İstiyorsa, yakınları yanında oluyor.
Dini vecibeler yerine getiriliyor.
Bütün bunlar videoya kaydediliyor.
Dünyada genellikle “ötenazi” yasak.
Tartışmalarda kürtaja karşı olanlar iddialarını bu yasağa dayandırıyor:
“İnsanın kendi isteğiyle yaşamına son verilmesi bile kanunla yasaklanmışsa, karındaki canlının hayatına son vermek nasıl bir başkasını (anne adayının) kararına bırakılır?”
Biraz daha açayım:
“Kendi kendini öldürmek -ötenaziyi de kapsayan- intihardır.

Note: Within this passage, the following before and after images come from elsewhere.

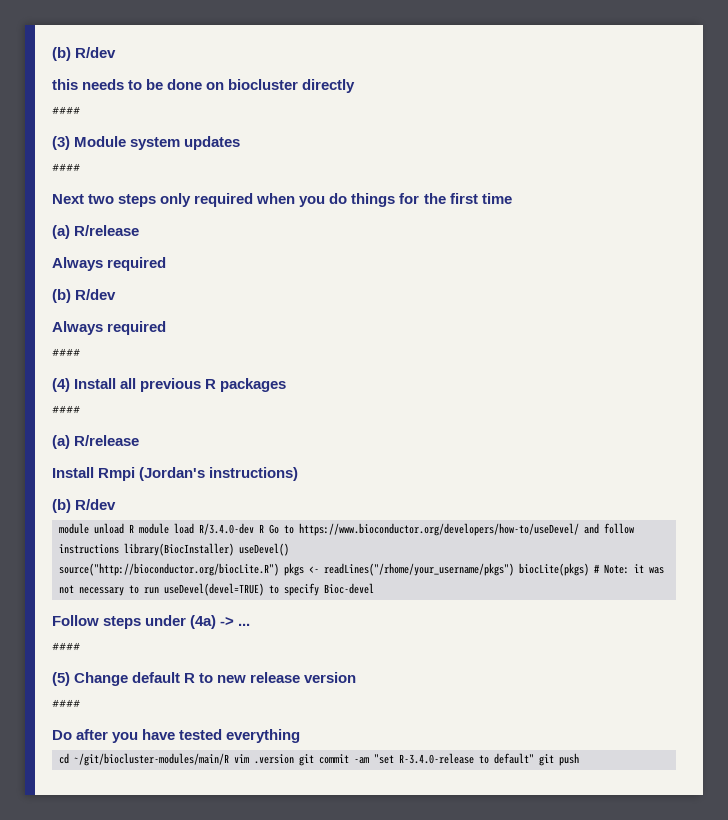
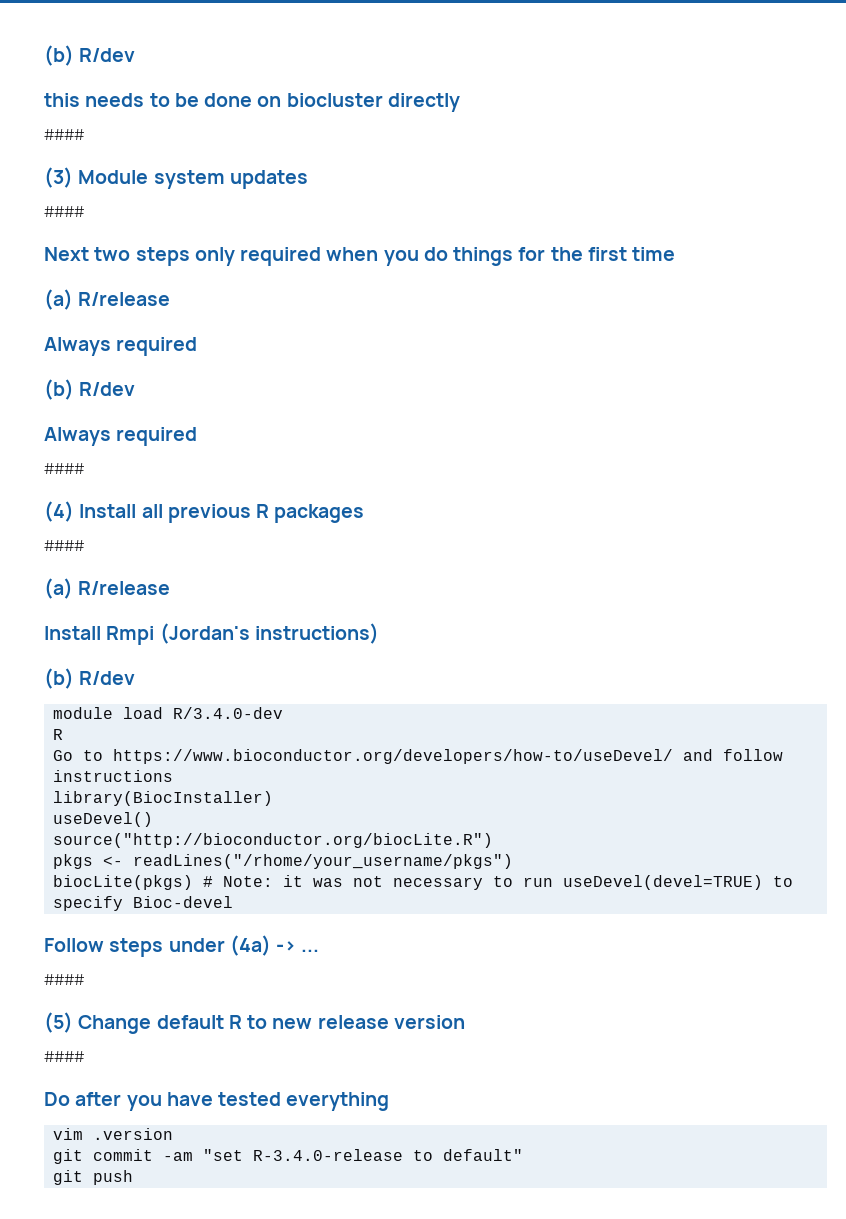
[94,523,170,534] unload R module -> (113, 713) none
[259,524,265,533] R -> [53,729,63,740] // R //
(120, 549) none -> (173, 776) //
(235, 549) none -> (273, 798) //
(280, 569) none -> (493, 840) //
(515, 569) none -> (513, 861) //
[59,753,230,766] cd ~/git/biocluster-modules/main/R -> (390, 1101) none
(295, 759) none -> (173, 1134) //
(535, 758) none -> (523, 1155) //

Oysa kürtaj henüz doğmamış olsa bile bir canlıyı başkasının (annenin) kararıyla ve doktorun eylemiyle öldürmesidir.”
İNSAN TANIMI ÇATALI
Burada hukuk tartışması başlıyor.
“İnsan haklarının temeli olan kutsal yaşam hakkı ne zaman başlar?
Anne karnındaki ceninle mi?
Doğumdan sonra mı?”
Türkiye’de ve bazı ülkelerde “cenin 2 buçuk aydan sonra alınamaz” gibi bir yasal sınır var.
Yani...
Kutsal yaşam hakkı bizim yasalara göre cenin 2 buçuk aylıkken başlıyor.
Sanıyorum işte bu tarihin değişmesi düşünülüyor.
Belki “hamilelik testinin ilk pozitif sonucunun alındığı” tarihi esas almak düşünülüyor olabilir.
NEDEN?.. NEDEN?..
AK Parti 10 yıldır iktidarda.
Bugüne kadar “kürtaj ve sezaryen” için bir yasal düzenleme gündeme getirilmedi.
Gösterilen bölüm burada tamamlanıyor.